BOOK REVIEW
The Hungarian Royal Fieldpost In World War II 1938-1948
Monograph, Handbook and Catalog
Page size: A5. Pages: 512. Paperback
Illustration: 1617.
ISBN: 978-963082625-9
Price: 20.-€ or 30.-$
I would like to intorduce a unique book to our readers. It is unique because such a comprehensive work about the funtioning of the Hungarian Royal Fieldpost during the Second Word War has never been compiled either from a historical or a philatelic perspective. It is unique because its publication was preceded by many years of research work in archives, museums, and reference books in addition to collecting actual examples. It is unique beause it illustrates the funtioning of the fieldpost through the use of 1617 previously unpublished examples, pictures, and tables. It is unique because, for the first time, it assigns catalog values to postally used examples.
The author deals with the subject in great detail, a subject that nobody paid much attention to in the past 70 years. He demonstrates how the fieldpost mailings were organized. He elaborates on the correspondence of the conscripts of labor batallions and the prisoners of war. He categorizes the cancellations used by the fieldpost offices. He expands the book to include the fieldpost used by the democratic armed forces, the field supply offices, the social organizations dealing with prisoners of war and the communication service organized by the Red Cross.
The book does not neglect to provide a historical background in order to supplement the operation of the fieldpost offices. The reader can more readily place each mailing into the proper historical perspective whether it was sent in wartime or at a time of POW captivity.
With the aid of this publication, collectors, interested parties, family members and other relatives an identify examples in their possession as to unit and and its assignment at the time a card or letter was sent by a soldier, who may have been their father or grandfather. The same identification is possible for the POW correspondence showing which camp in Russia the writer may have sent a card signalling that he was alive.

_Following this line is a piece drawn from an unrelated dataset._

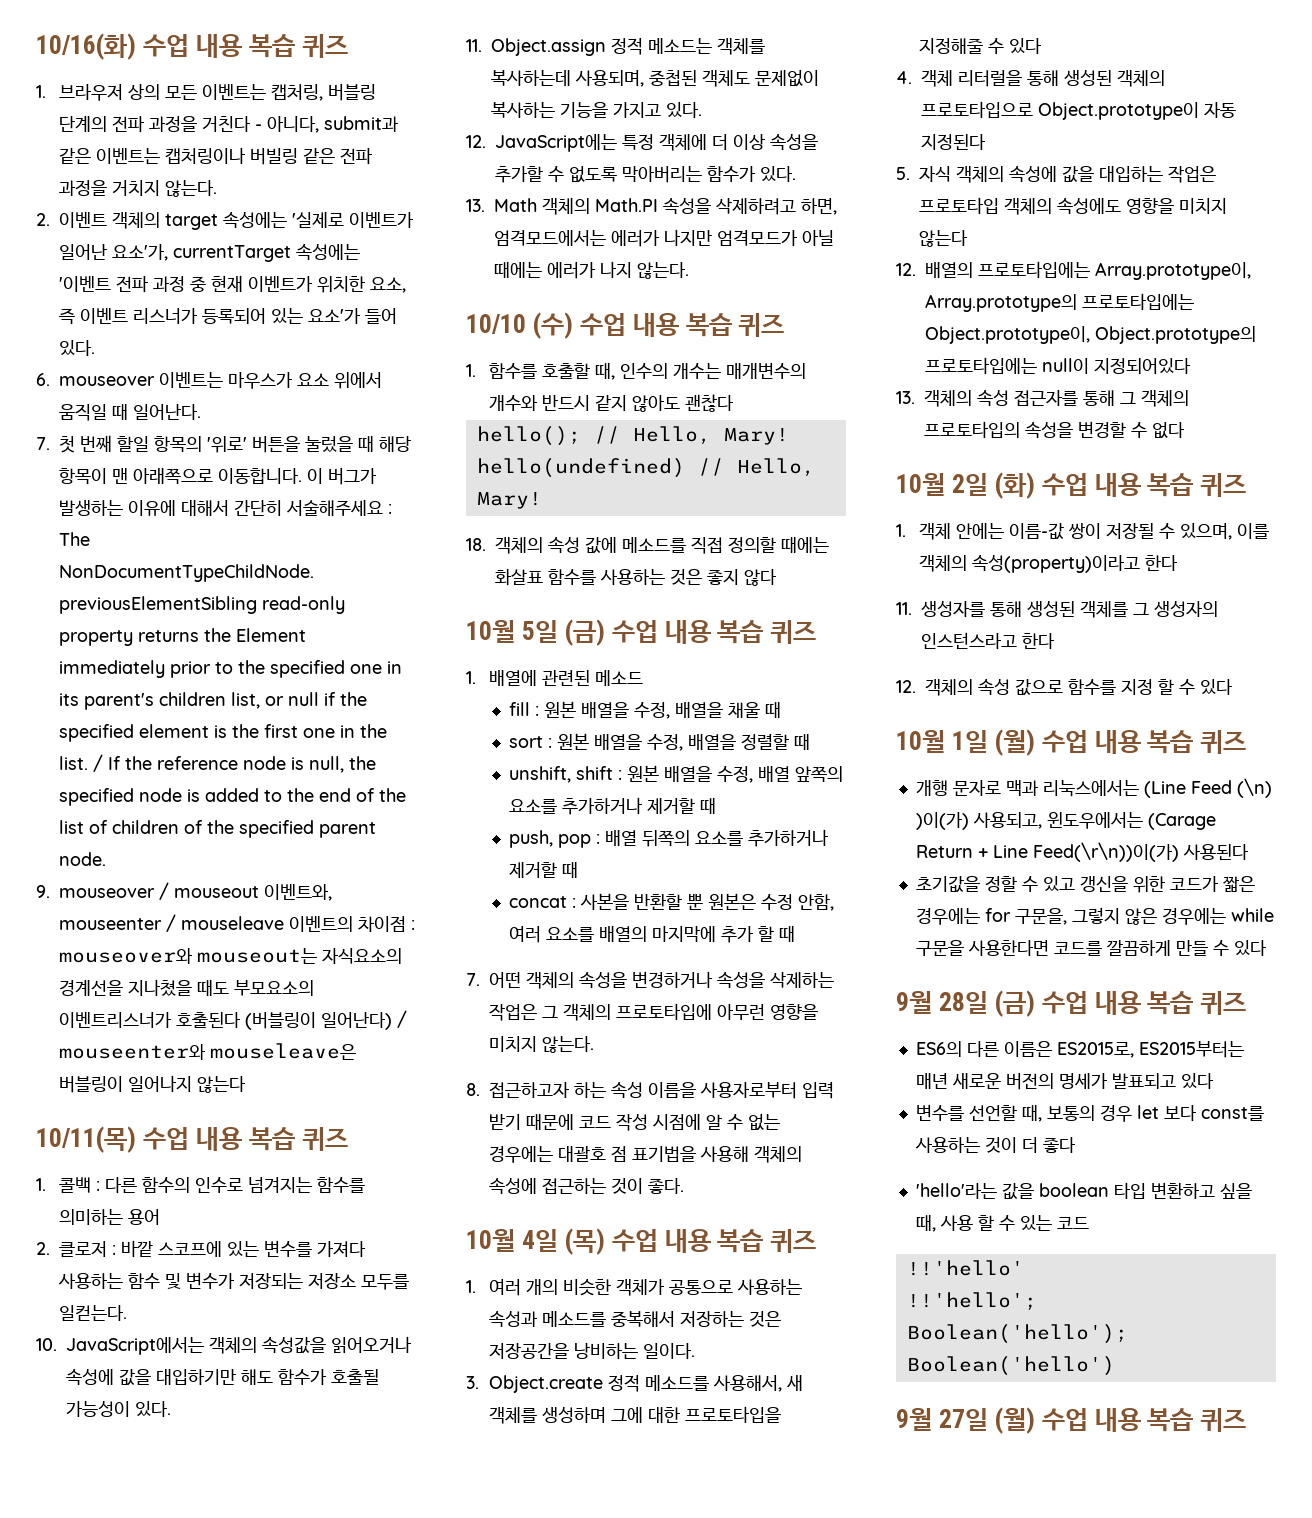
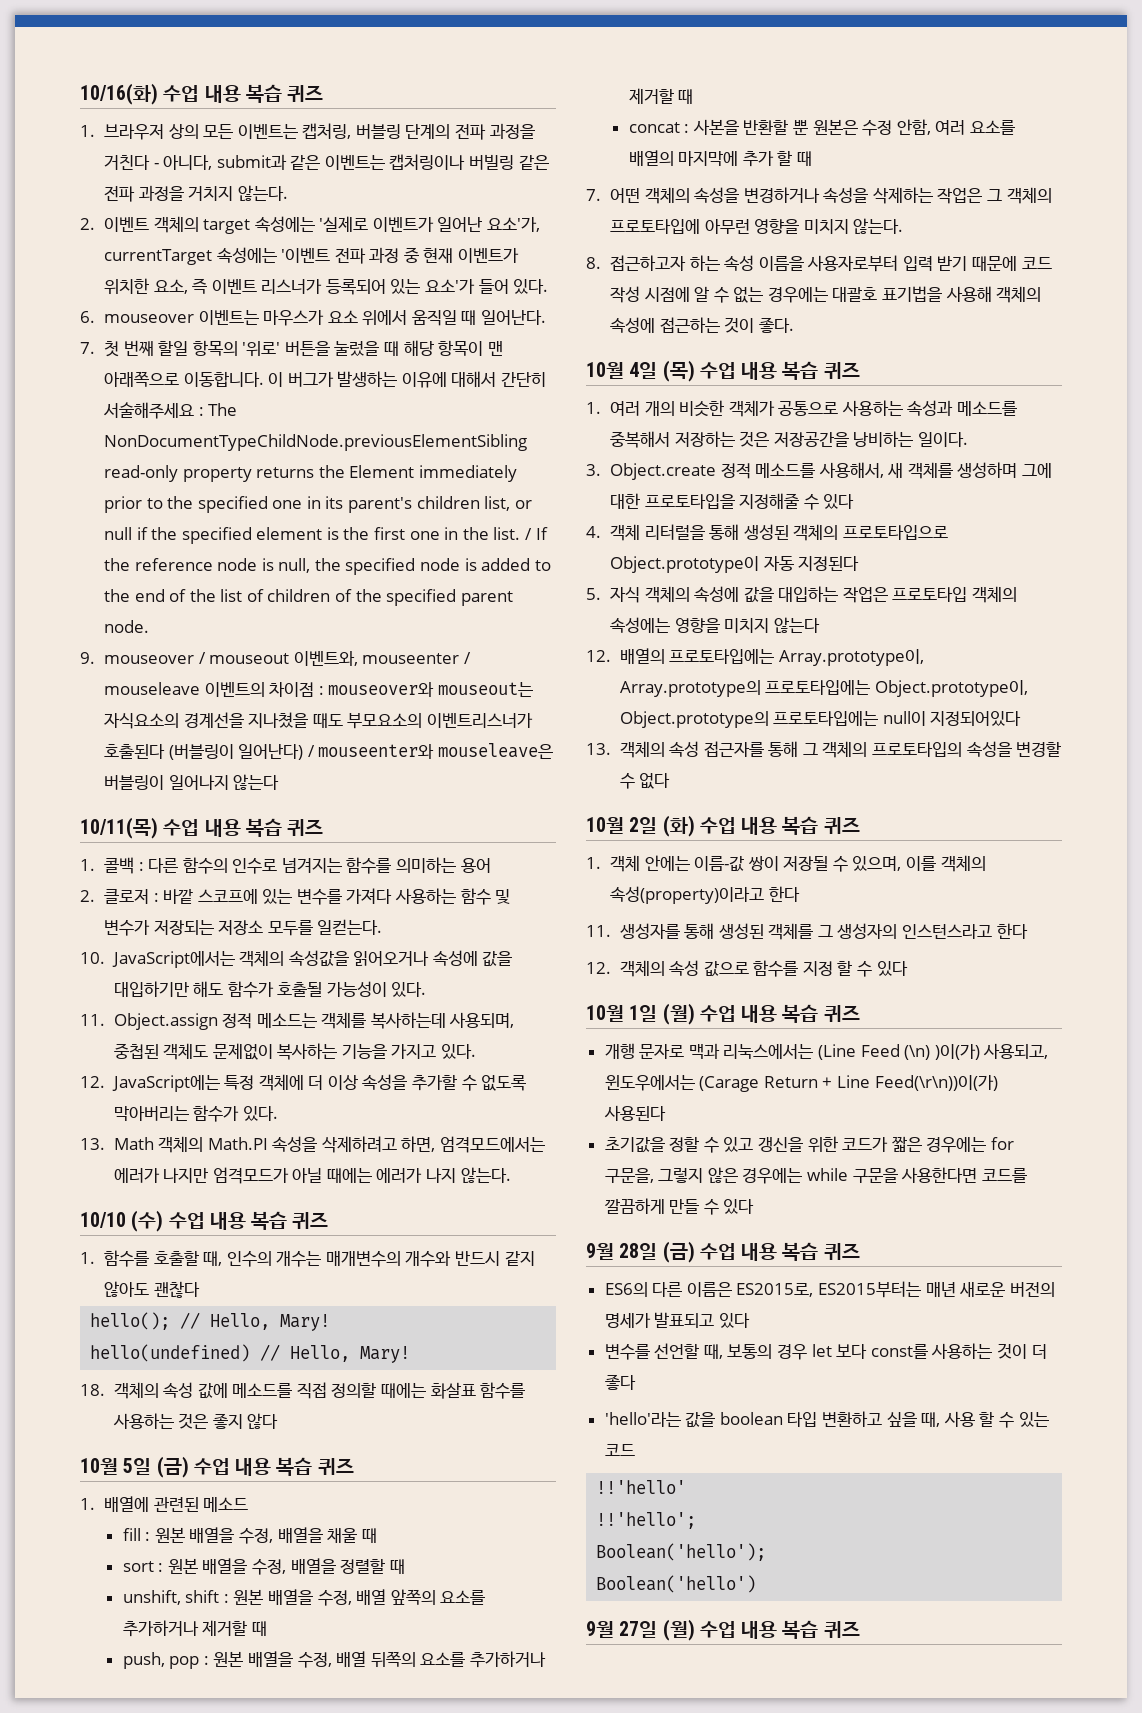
(600, 839) none -> [213,1651,332,1668] 원본 배열을 수정,
[611,1146,628,1162] 점 -> (878, 294) none
[1057,198,1122,215] 속성에도 -> [609,617,670,633] 속성에는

The book also functions as a catalog because of its extensive content of illustations, tables, and pricing indications. This can be of great help to collectors, who have been waiting for such a publication. It will allow them to organize their collections and contribute to the popularization of this topic. The author made a great head start with his thorough, dedicated, and knowledgable approach to the book. The author’s style lends itself for easy and enjoyable reading. This book is heartily recommended to postal history collectors and World War II afficinados interested in the story of the fieldpost and the correspondence of prisoners of war.